It’s official: we now live in “the Age of Big Data.” So proclaimed the lead article in the Sunday Review section  of the NY Times this past week (12 Feb 2012). Noting “a drift towards data-driven discovery and decision-making,” the Times quotes Gary King, director of Harvard’s Institute for Quantitative Social Science to set the context: “We’re really just getting under way. But the march of quantification, made possible by enormous new sources of data, will sweep through academia, business and government. There is no area that is going to be untouched.”
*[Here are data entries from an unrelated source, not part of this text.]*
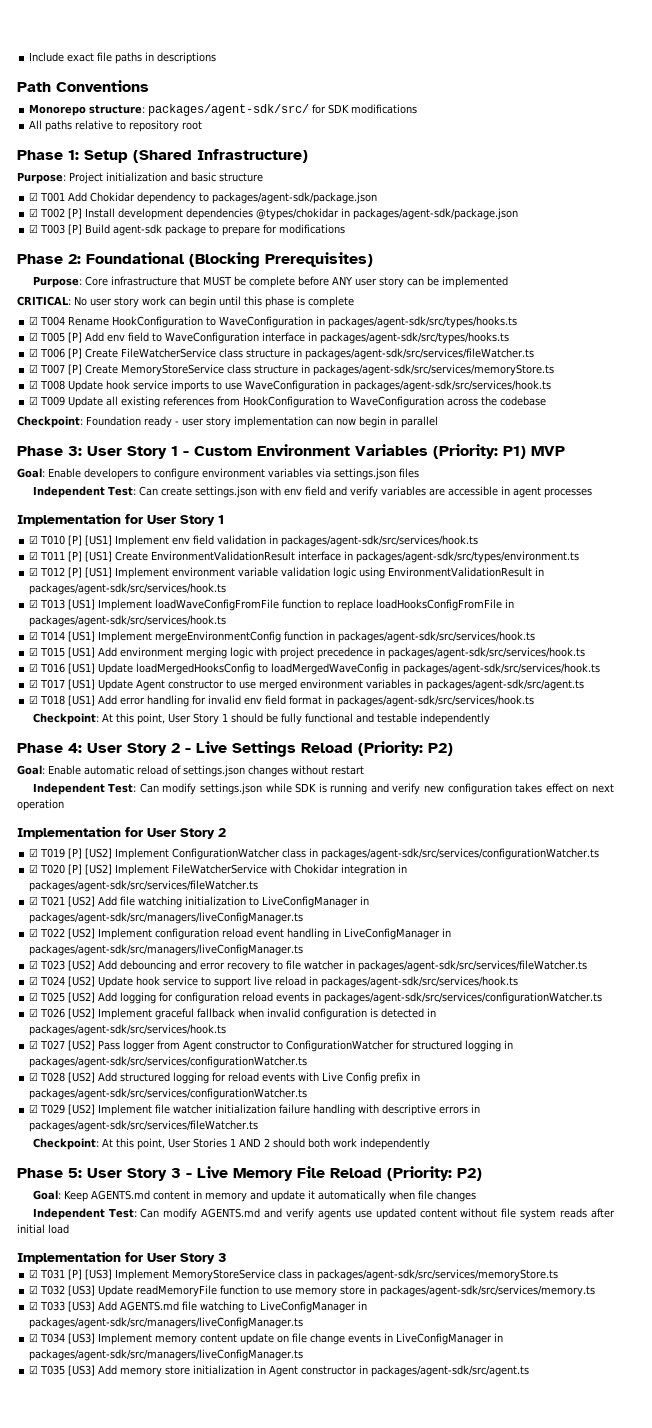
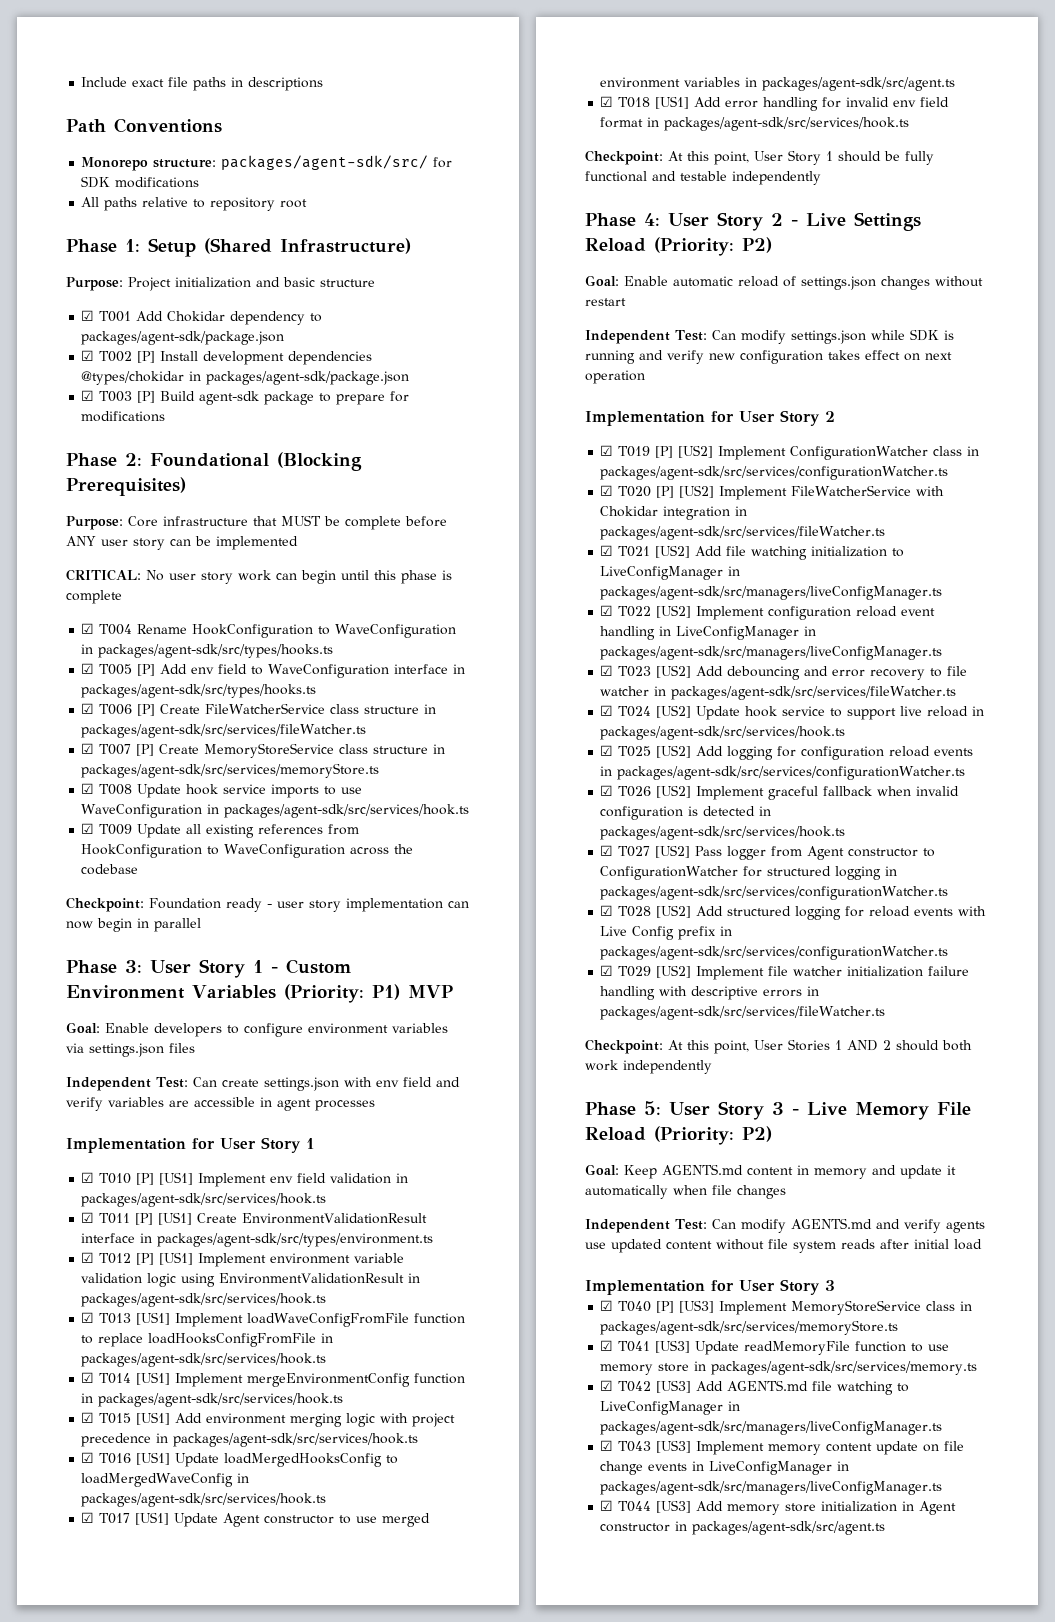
- ☑ T031 [P] [US3] Implement MemoryStoreService class in packages/agent-sdk/src/services/memoryStore.ts
+ ☑ T040 [P] [US3] Implement MemoryStoreService class in packages/agent-sdk/src/services/memoryStore.ts
- ☑ T032 [US3] Update readMemoryFile function to use memory store in packages/agent-sdk/src/services/memory.ts
+ ☑ T041 [US3] Update readMemoryFile function to use memory store in packages/agent-sdk/src/services/memory.ts
- ☑ T033 [US3] Add AGENTS.md file watching to LiveConfigManager in packages/agent-sdk/src/managers/liveConfigManager.ts
+ ☑ T042 [US3] Add AGENTS.md file watching to LiveConfigManager in packages/agent-sdk/src/managers/liveConfigManager.ts
- ☑ T034 [US3] Implement memory content update on file change events in LiveConfigManager in packages/agent-sdk/src/managers/liveConfigManager.ts
+ ☑ T043 [US3] Implement memory content update on file change events in LiveConfigManager in packages/agent-sdk/src/managers/liveConfigManager.ts
- ☑ T035 [US3] Add memory store initialization in Agent constructor in packages/agent-sdk/src/agent.ts
+ ☑ T044 [US3] Add memory store initialization in Agent constructor in packages/agent-sdk/src/agent.ts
The good news for academe is that the “Age of Big Data” means rising demand for training and certification. A 2011 McKinsey Global Institute report estimates that the “big data” initiatives of US firms will require 140,000-190,000 knowledge workers with “deep analytical” skills plus some 1.5 million “data literate” managers. (For comparison purposes, in fall 2008 some 196,000 students were enrolled in graduate programs in engineering, physical sciences, and mathematics; US colleges and universities awarded 1.6 million bachelors degrees in A/Y 2008-09. Source: US Dept. of Education, Digest of Education Statistics 2010, Chapter 3.) The demand for big data skills could be a catalyst for the launch of dozens (hundreds?) of new courses, and as well as new certificate and degree programs at colleges and universities across the country. (The McKinsey report, Big Data: The Next Frontier for Innovation, Competition, and Productivity,  is available in PDF, Kindle, and ePub formats from the McKinsey web site.)
The bad (less good?) news for higher education is that (a) colleges and universities sit on huge amounts of untapped archival and transactional data about student learning and campus operations; and (b) academic organizations do not have a great history of using data to aid and inform decision-making. For example, less than two-fifths (35.9 percent) of the 956 college presidents who participated in Inside Higher Ed’s 2011 Presidential Perspectives survey and less than a third of the 1081 provosts who completed the December 2011 Inside Higher Ed survey of chief academic officers report that their institutions are “very effective” in “using data to aid and inform campus decision-making.” The two Inside Higher Ed surveys seem to affirm the assessment in the McKinsey report that education is one of several sectors where the effort to exploit the power and potential of big data will “face strong systemic barriers.”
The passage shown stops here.